ACTIVITY =>
Copy nothing but the lines below, from the one with "Mitgefühl gilt seinen" through the one with "font-weight: none ->", exactly as written; no pictures should appear.

** EXTRACTED INFORMATION follows **

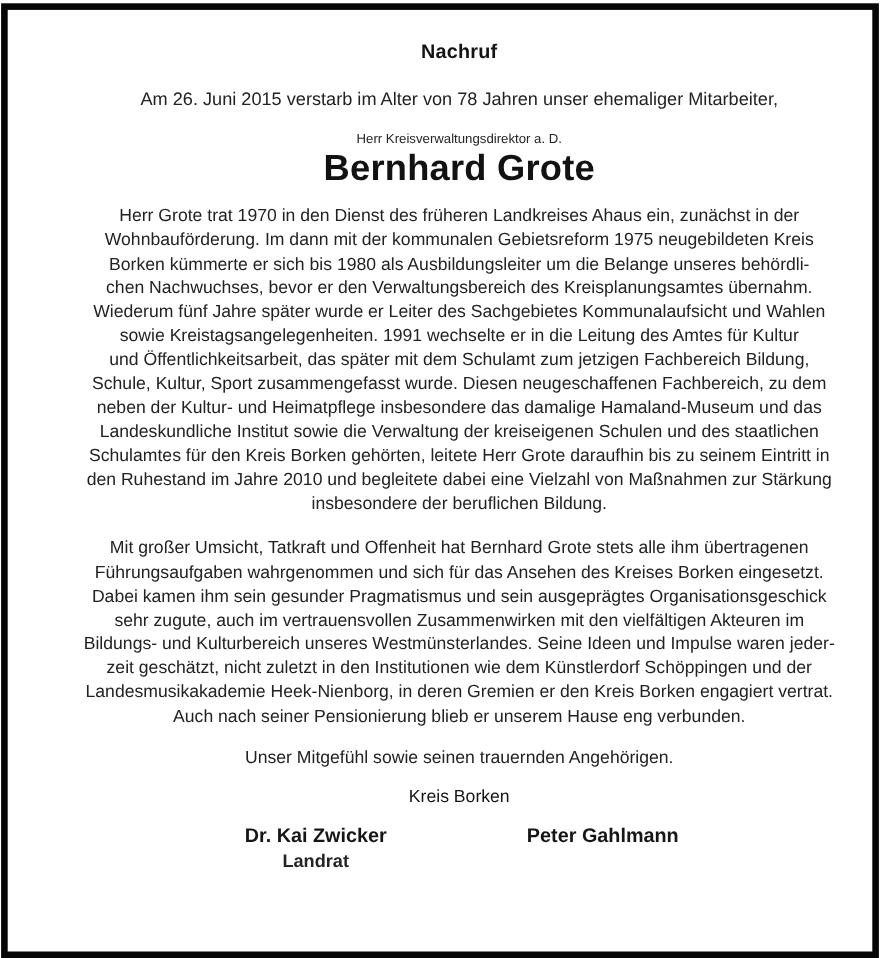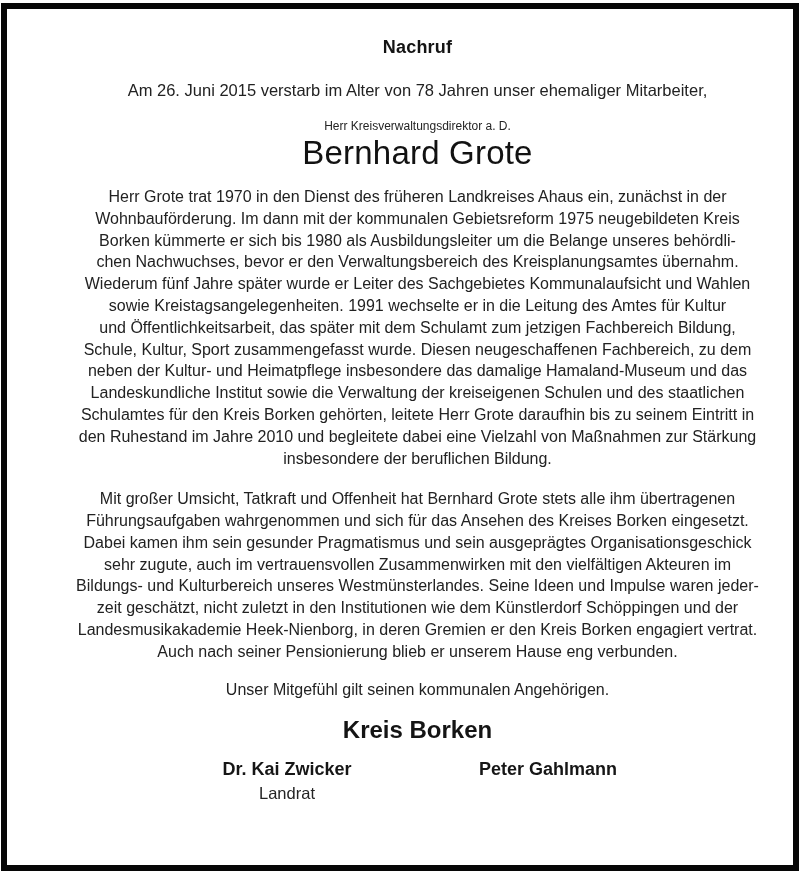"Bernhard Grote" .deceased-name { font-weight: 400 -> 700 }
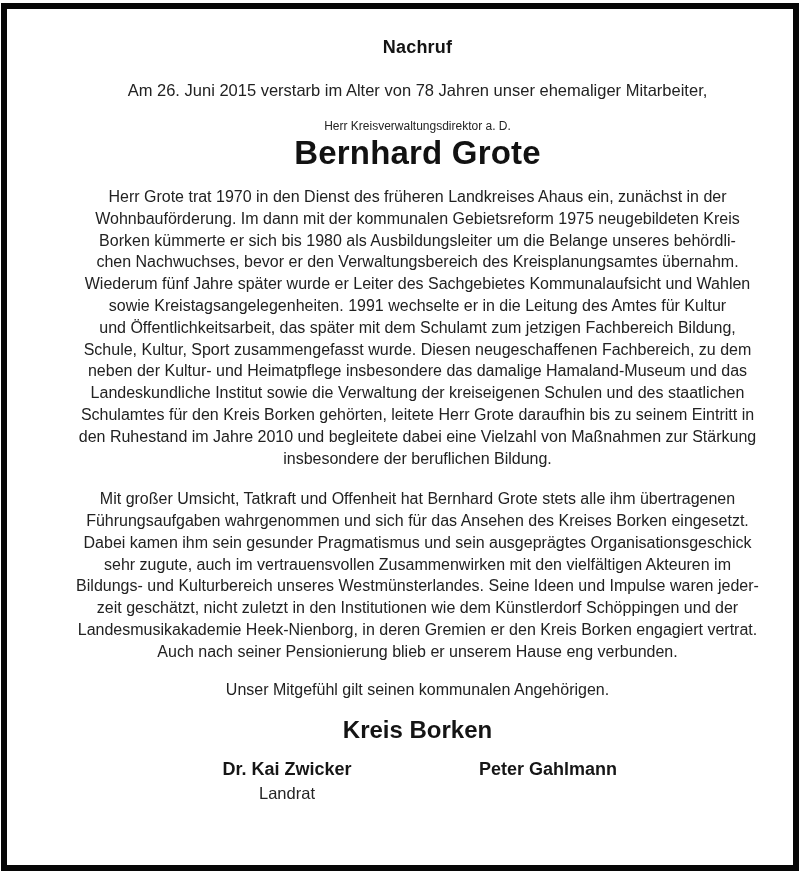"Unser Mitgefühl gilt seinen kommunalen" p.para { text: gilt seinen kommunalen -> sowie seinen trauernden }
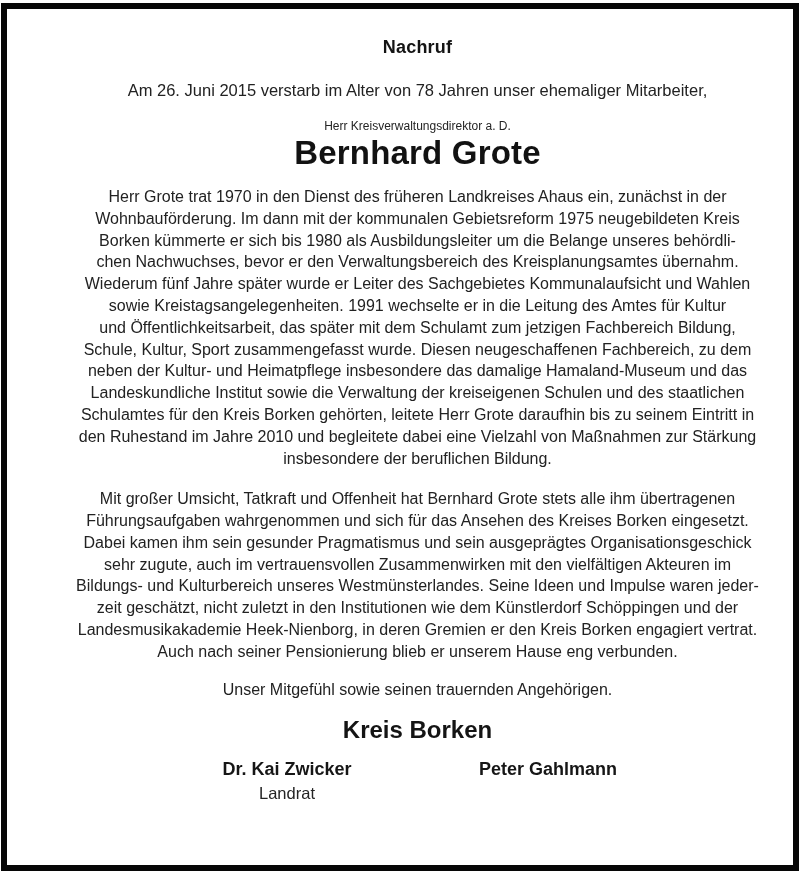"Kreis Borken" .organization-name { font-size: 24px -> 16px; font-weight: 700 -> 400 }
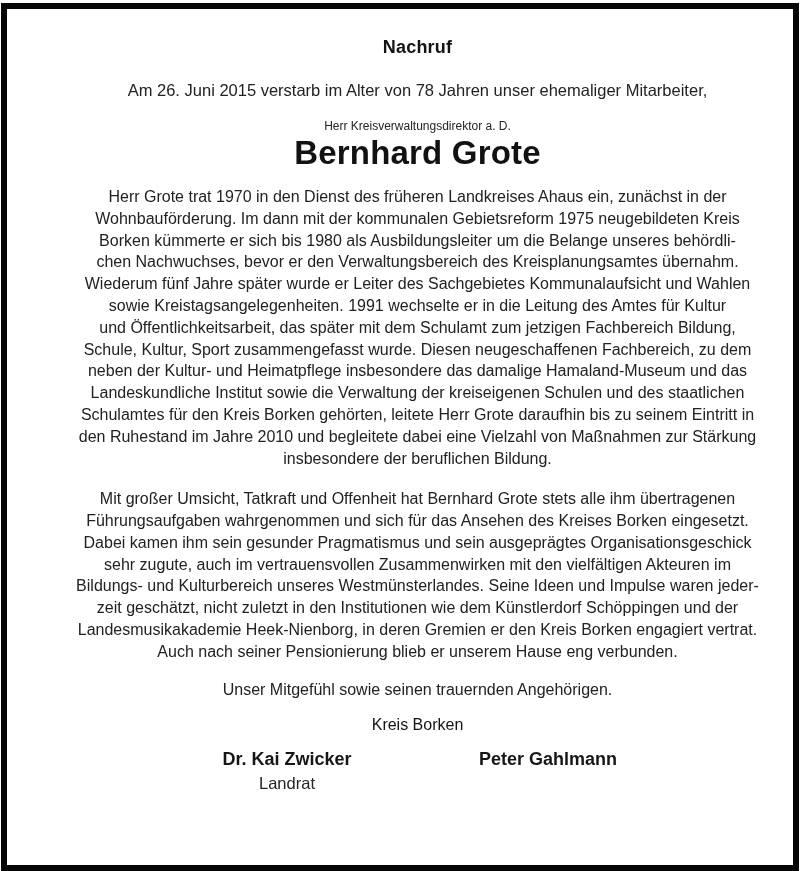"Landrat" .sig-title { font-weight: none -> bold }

** End of EXTRACTED INFORMATION **
** EXTRACTED INFORMATION follows **

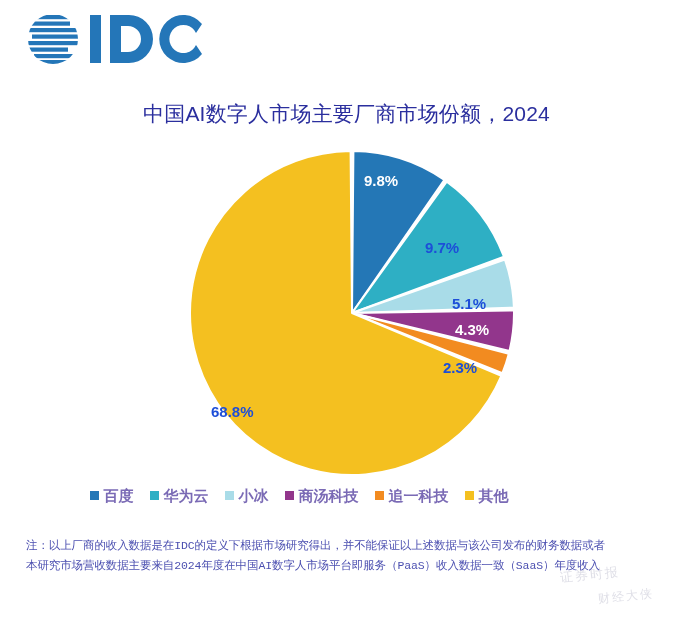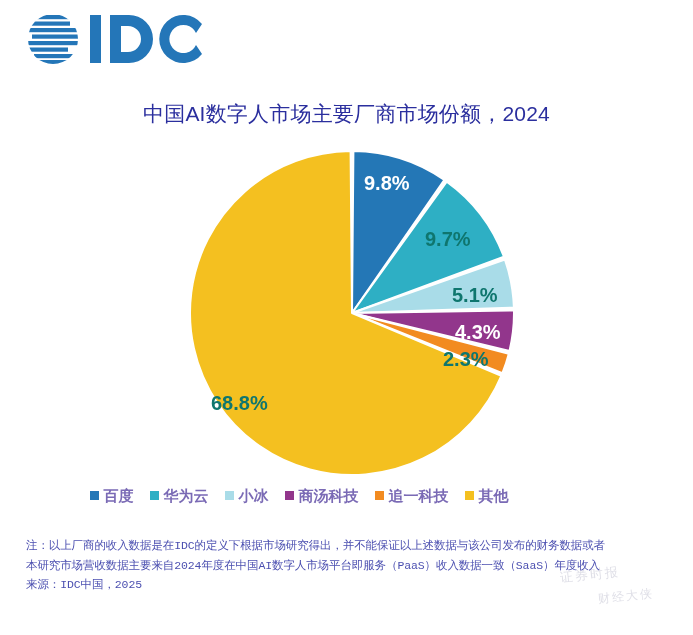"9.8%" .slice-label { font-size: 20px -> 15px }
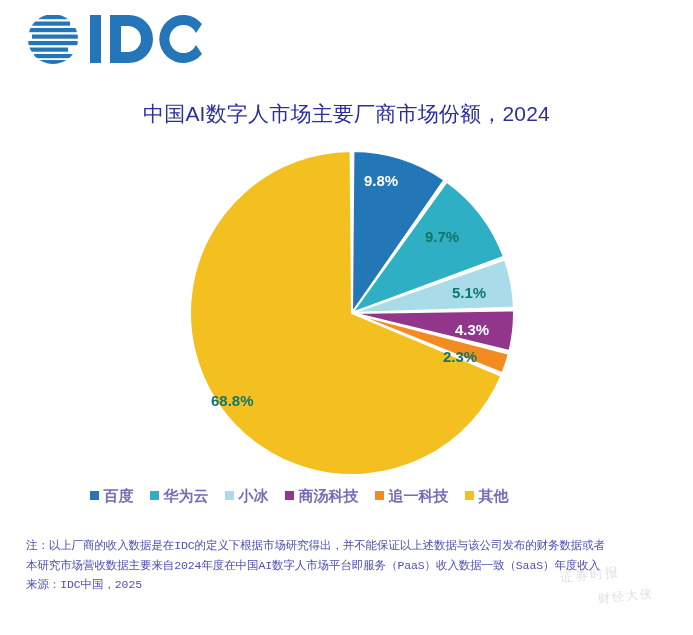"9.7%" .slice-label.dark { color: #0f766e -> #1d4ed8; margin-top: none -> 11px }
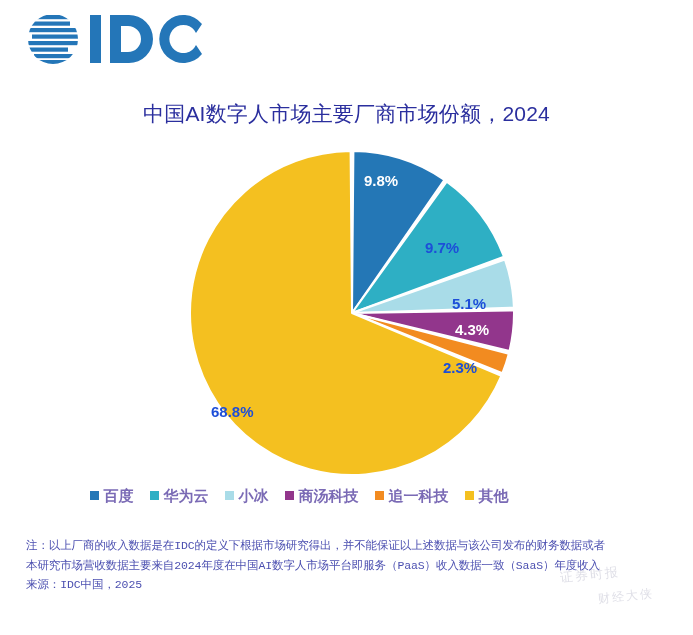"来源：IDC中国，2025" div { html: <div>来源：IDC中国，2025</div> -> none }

** End of EXTRACTED INFORMATION **

OUTPUT OF THE TASK =>
"Unser Mitgefühl gilt seinen kommunalen" p.para { text: gilt seinen kommunalen -> sowie seinen trauernden }
"Kreis Borken" .organization-name { font-size: 24px -> 16px; font-weight: 700 -> 400 }
"Landrat" .sig-title { font-weight: none -> bold }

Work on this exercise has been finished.